Print the lines in the listing below starting at the line with "-30,6 +30,7 @@" and ending at the line with "Mori Kouji nonsense)</span></div>", both included. Reproduce them exactly and omit every picture.
*** Source material
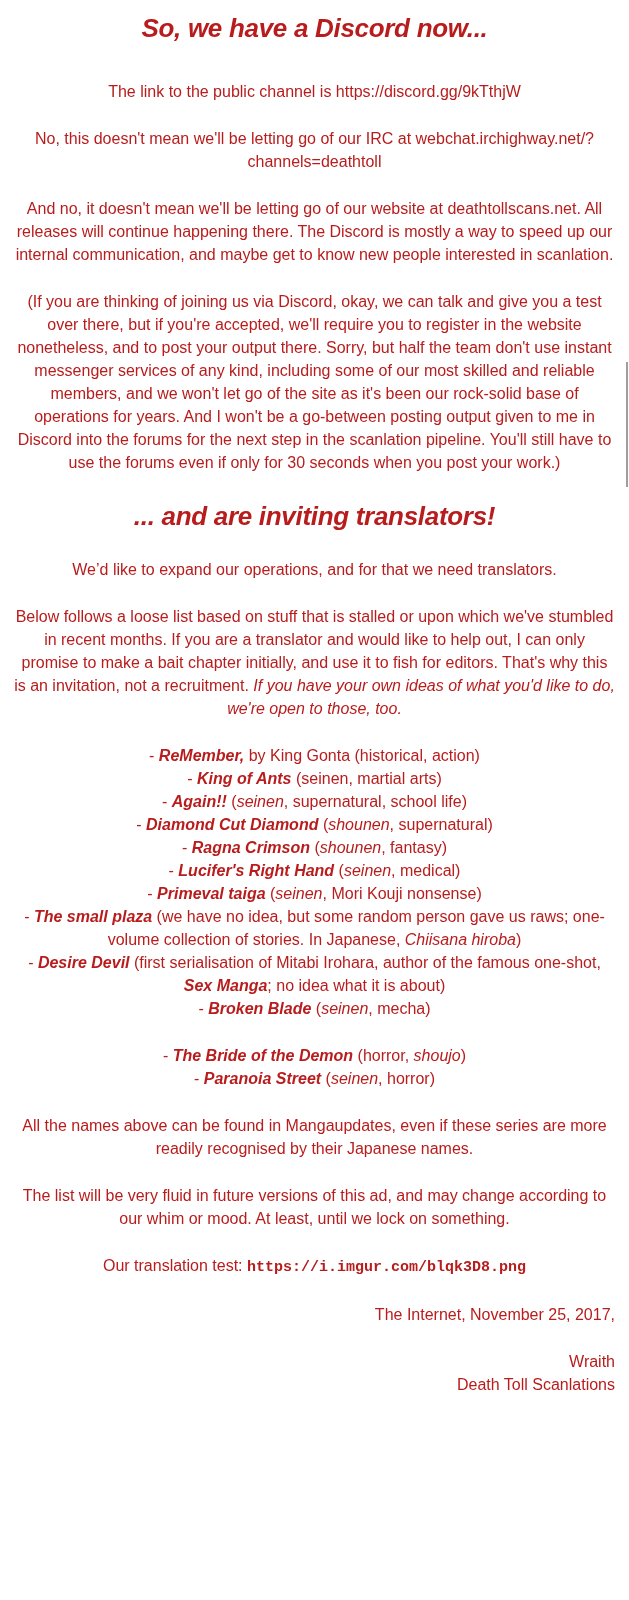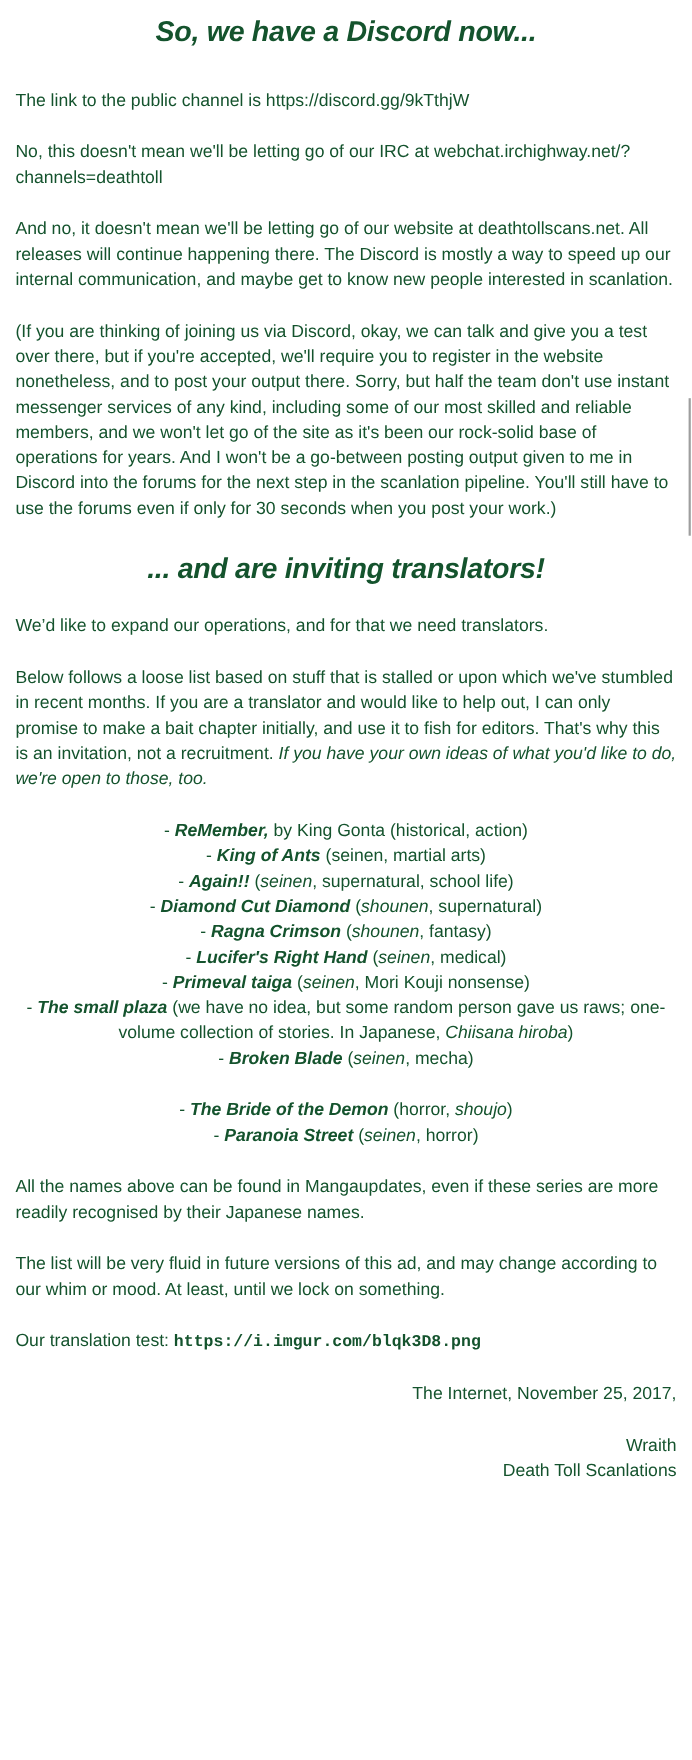--- a/index.html
+++ b/index.html
@@ -10,7 +10,7 @@
     background: #ffffff;
     overflow: hidden;
     font-family: "Liberation Sans", "DejaVu Sans", sans-serif;
-    color: #14532d;
+    color: #b91c1c;
   }
   .doc { padding: 10px 14px 0 14px; }
   .heading {

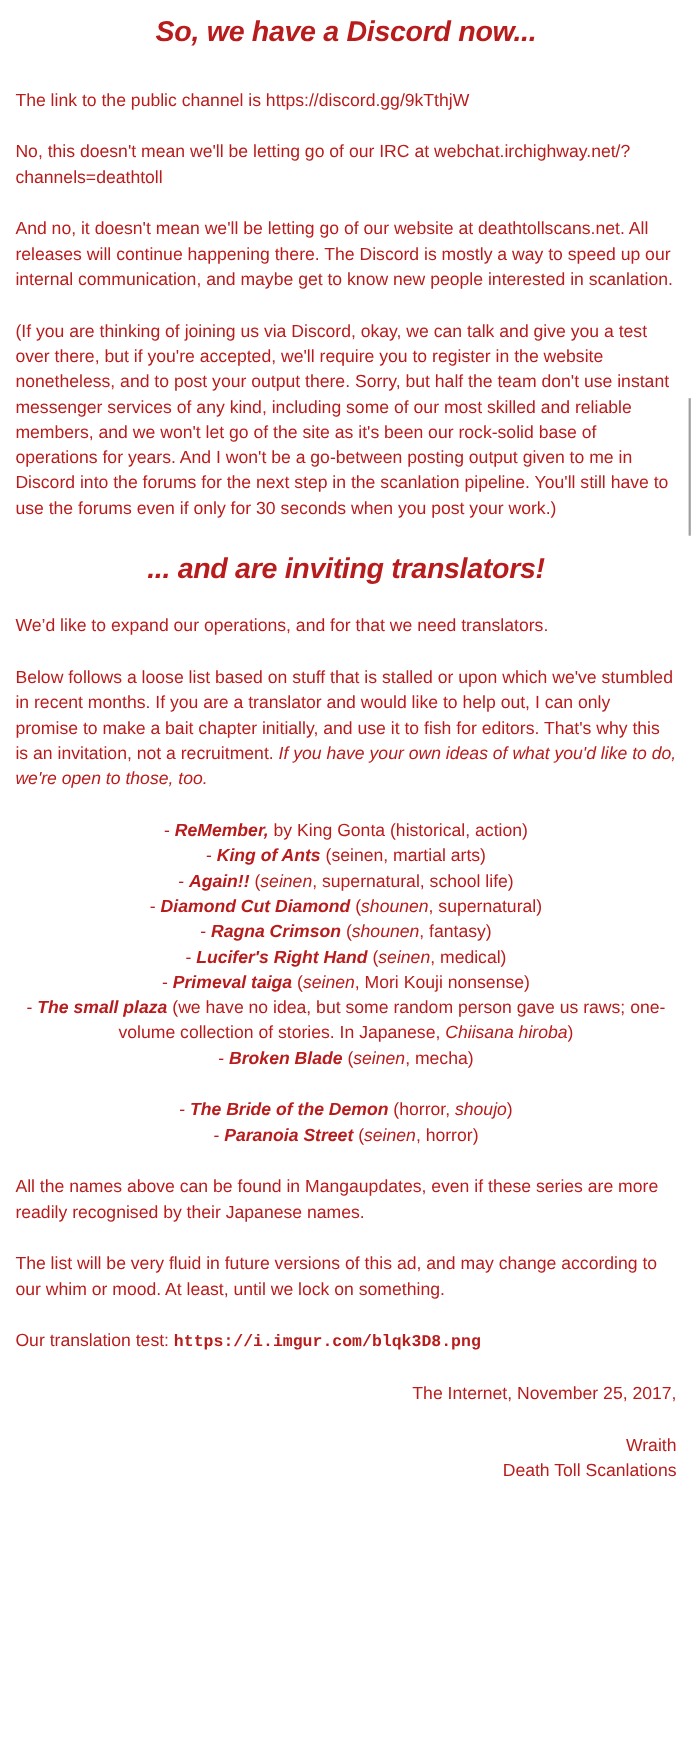--- a/index.html
+++ b/index.html
@@ -30,6 +30,7 @@
     margin: 0 0 24px 0;
     white-space: pre-line;
     hyphens: manual;
+    text-align: center;
   }
   .list { margin: 0 0 24px 0; }
   .list-item {

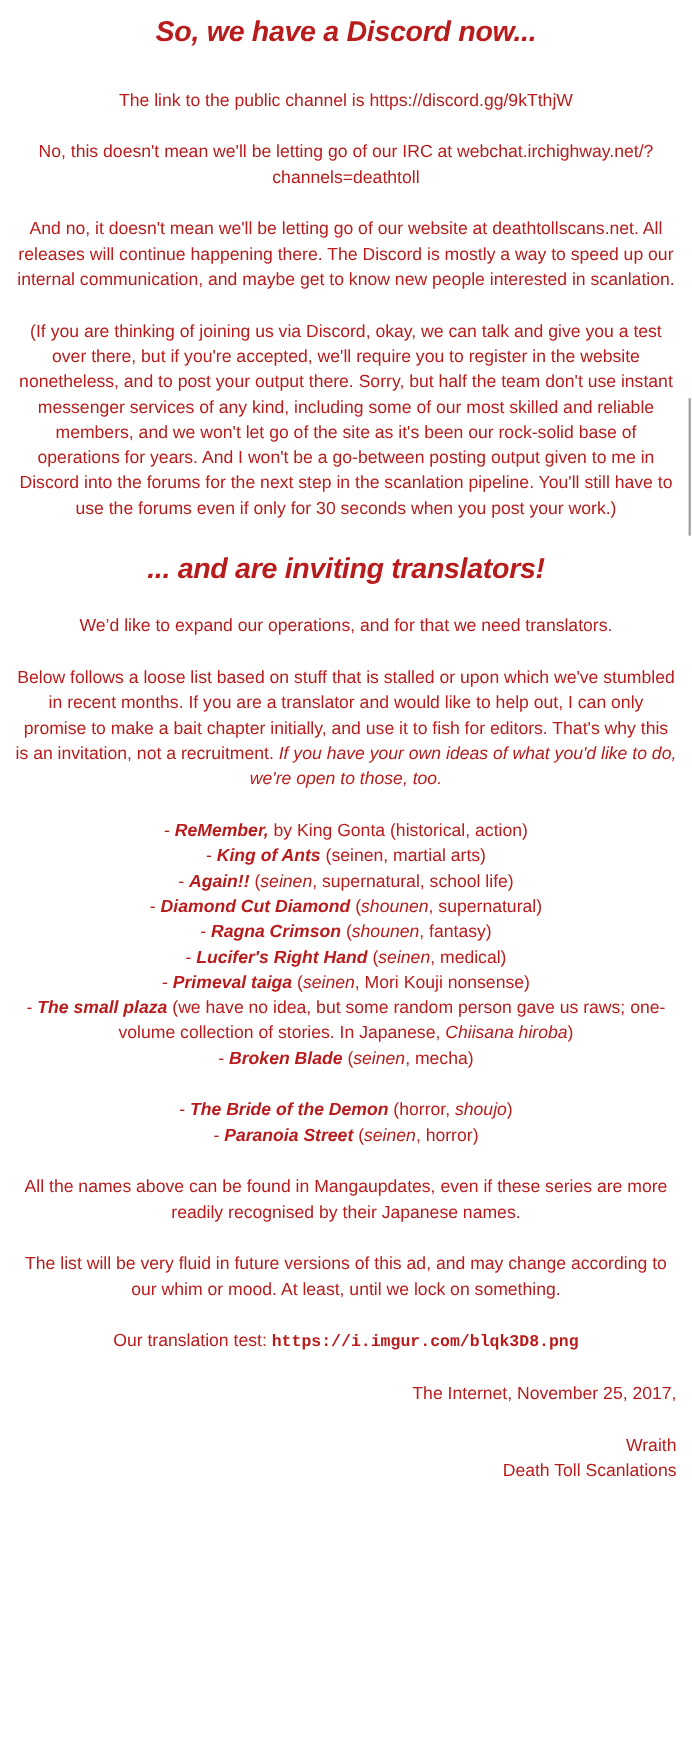--- a/index.html
+++ b/index.html
@@ -78,6 +78,7 @@
         <div class="list-item"><span>- </span><span class="bi">Lucifer's Right Hand</span><span> (</span><span class="i">seinen</span><span>, medical)</span></div>
         <div class="list-item"><span>- </span><span class="bi">Primeval taiga</span><span> (</span><span class="i">seinen</span><span>, Mori Kouji nonsense)</span></div>
         <div class="list-item"><span>- </span><span class="bi">The small plaza</span><span> (we have no idea, but some random person gave us raws; one-volume collection of stories. In Japanese, </span><span class="i">Chiisana hiroba</span><span>)</span></div>
+        <div class="list-item"><span>- </span><span class="bi">Desire Devil</span><span> (first serialisation of Mitabi Irohara, author of the famous one-shot, </span><span class="bi">Sex Manga</span><span>; no idea what it is about)</span></div>
         <div class="list-item"><span>- </span><span class="bi">Broken Blade</span><span> (</span><span class="i">seinen</span><span>, mecha)</span></div>
       </div>
       <div class="list">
******
### Task solution
@@ -30,6 +30,7 @@
     margin: 0 0 24px 0;
     white-space: pre-line;
     hyphens: manual;
+    text-align: center;
   }
   .list { margin: 0 0 24px 0; }
   .list-item {

--- a/index.html
+++ b/index.html
@@ -78,6 +78,7 @@
         <div class="list-item"><span>- </span><span class="bi">Lucifer's Right Hand</span><span> (</span><span class="i">seinen</span><span>, medical)</span></div>
         <div class="list-item"><span>- </span><span class="bi">Primeval taiga</span><span> (</span><span class="i">seinen</span><span>, Mori Kouji nonsense)</span></div>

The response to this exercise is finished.